» **WORK ORDER**:
Print every record below exactly, minus the pictures.

» **Entries taken from a collection**:

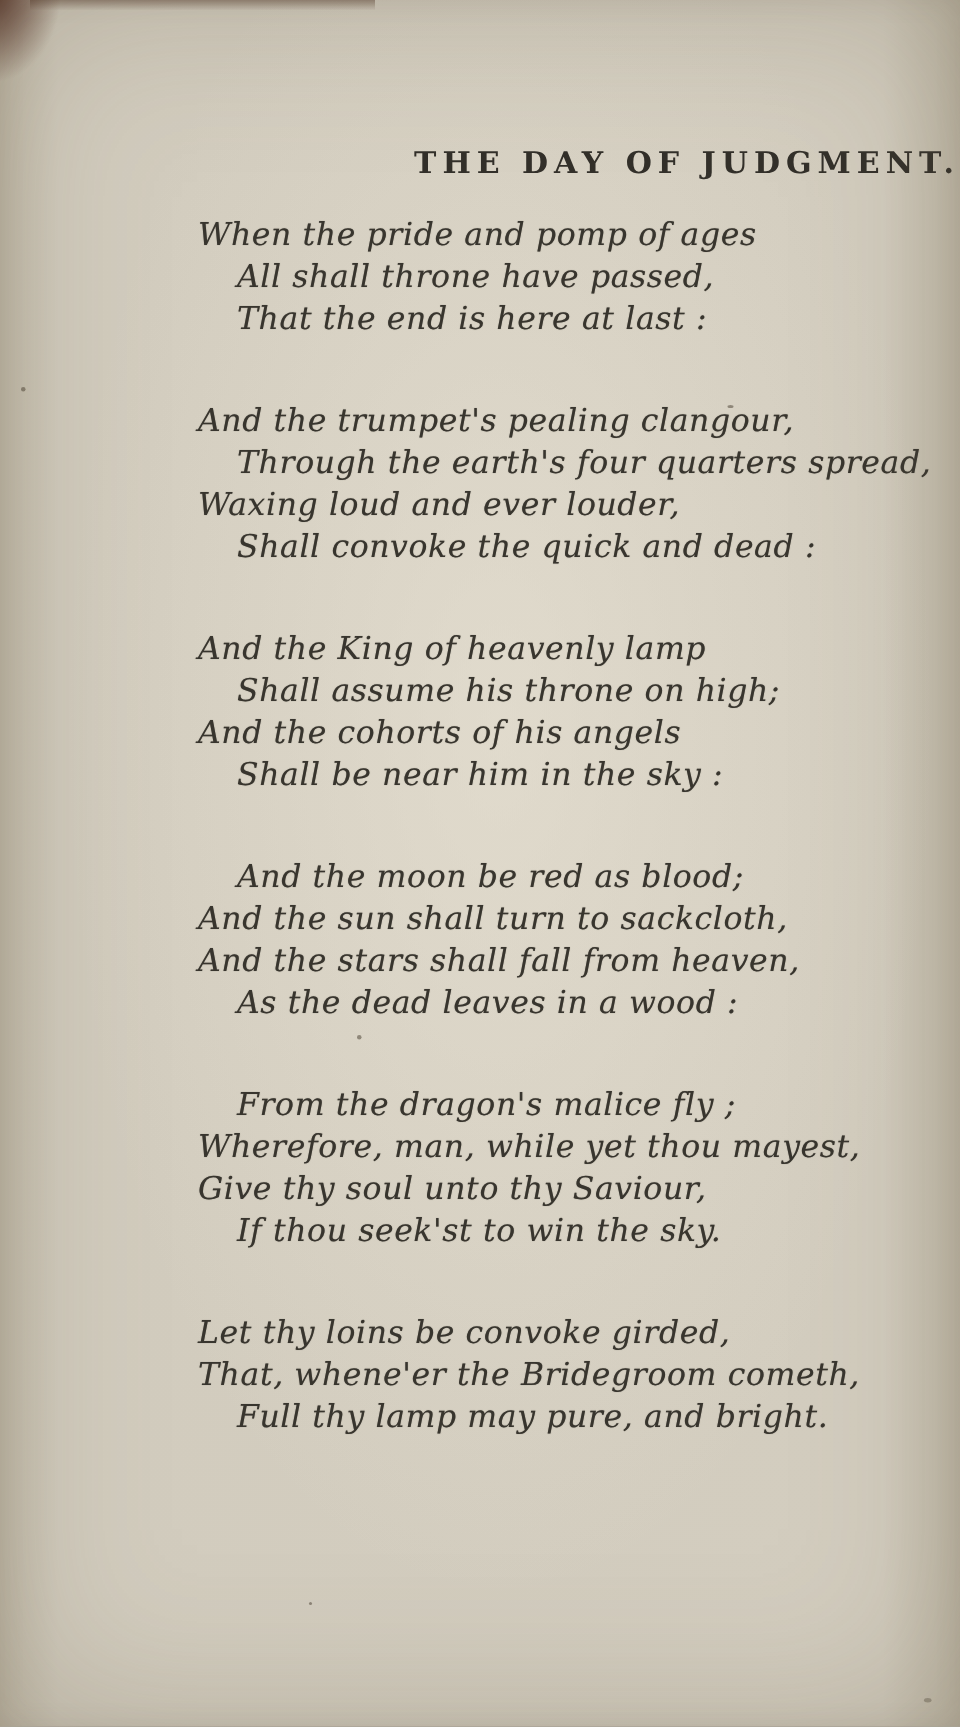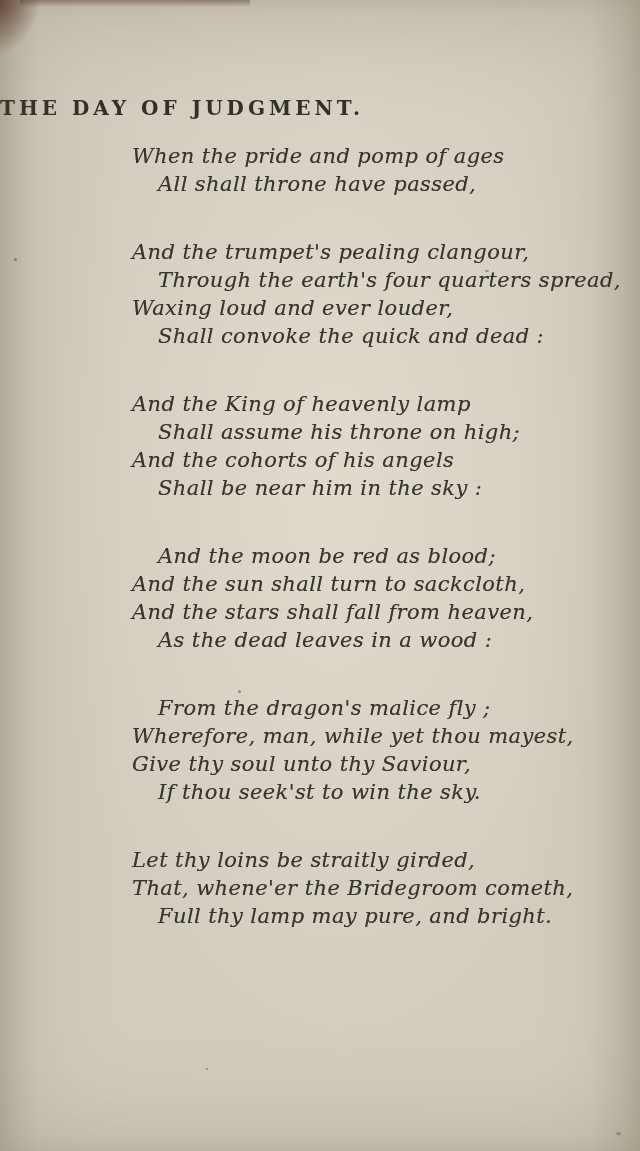--- a/index.html
+++ b/index.html
@@ -64,7 +64,7 @@
     top: 96px;
     left: 0;
     width: 100%;
-    text-align: left;
+    text-align: right;
     font-size: 20px;
     font-weight: bold;
     letter-spacing: 4px;

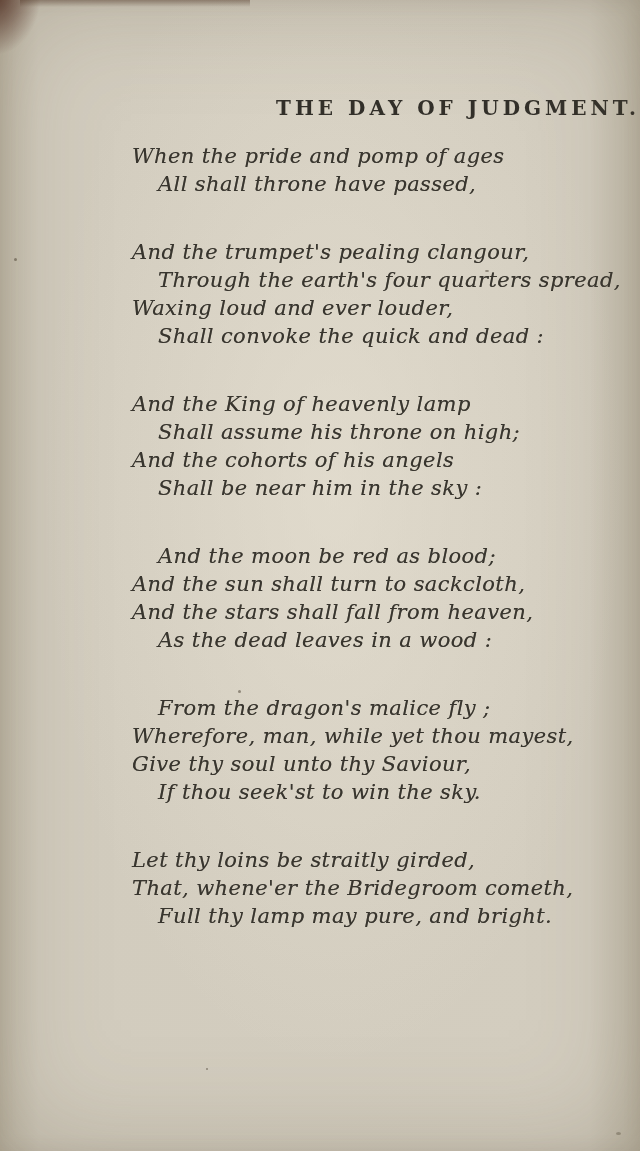--- a/index.html
+++ b/index.html
@@ -112,6 +112,7 @@
     <div class="stanza">
       <div class="line">When the pride and pomp of ages</div>
       <div class="line indent">All shall throne have passed,</div>
+      <div class="line indent">That the end is here at last :</div>
     </div>
 
     <div class="stanza">

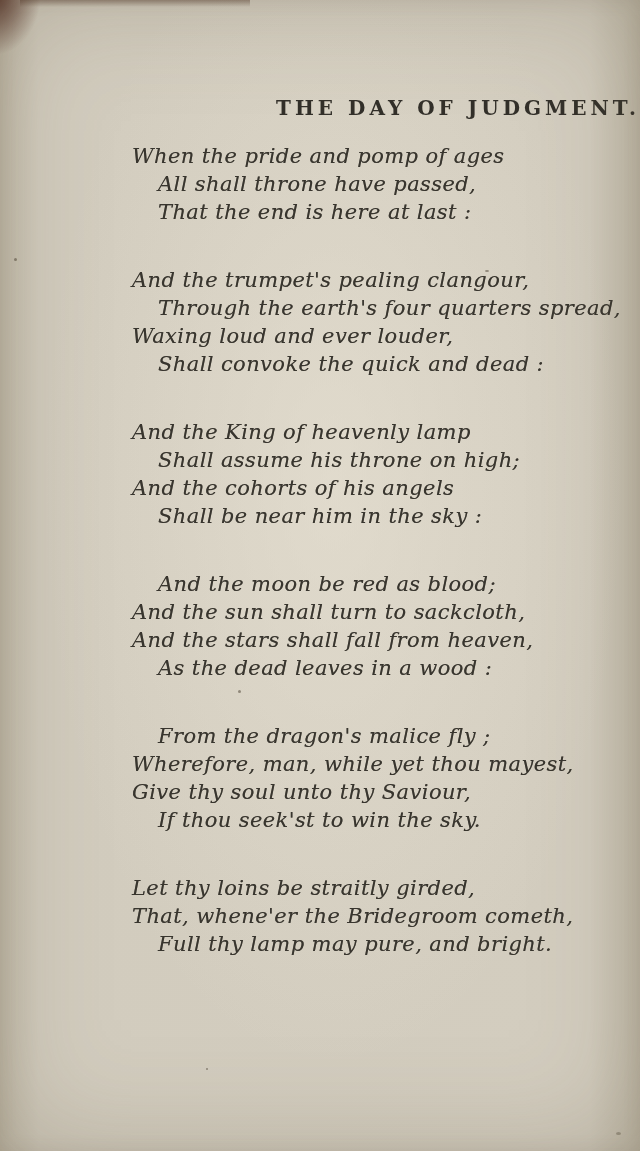--- a/index.html
+++ b/index.html
@@ -144,7 +144,7 @@
     </div>
 
     <div class="stanza">
-      <div class="line">Let thy loins be straitly girded,</div>
+      <div class="line">Let thy loins be convoke girded,</div>
       <div class="line">That, whene'er the Bridegroom cometh,</div>
       <div class="line indent">Full thy lamp may pure, and bright.</div>
     </div>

» **YOUR SOLUTION**:
--- a/index.html
+++ b/index.html
@@ -64,7 +64,7 @@
     top: 96px;
     left: 0;
     width: 100%;
-    text-align: left;
+    text-align: right;
     font-size: 20px;
     font-weight: bold;
     letter-spacing: 4px;

--- a/index.html
+++ b/index.html
@@ -112,6 +112,7 @@
     <div class="stanza">
       <div class="line">When the pride and pomp of ages</div>
       <div class="line indent">All shall throne have passed,</div>
+      <div class="line indent">That the end is here at last :</div>
     </div>
 
     <div class="stanza">

--- a/index.html
+++ b/index.html
@@ -144,7 +144,7 @@
     </div>
 
     <div class="stanza">
-      <div class="line">Let thy loins be straitly girded,</div>
+      <div class="line">Let thy loins be convoke girded,</div>
       <div class="line">That, whene'er the Bridegroom cometh,</div>
       <div class="line indent">Full thy lamp may pure, and bright.</div>
     </div>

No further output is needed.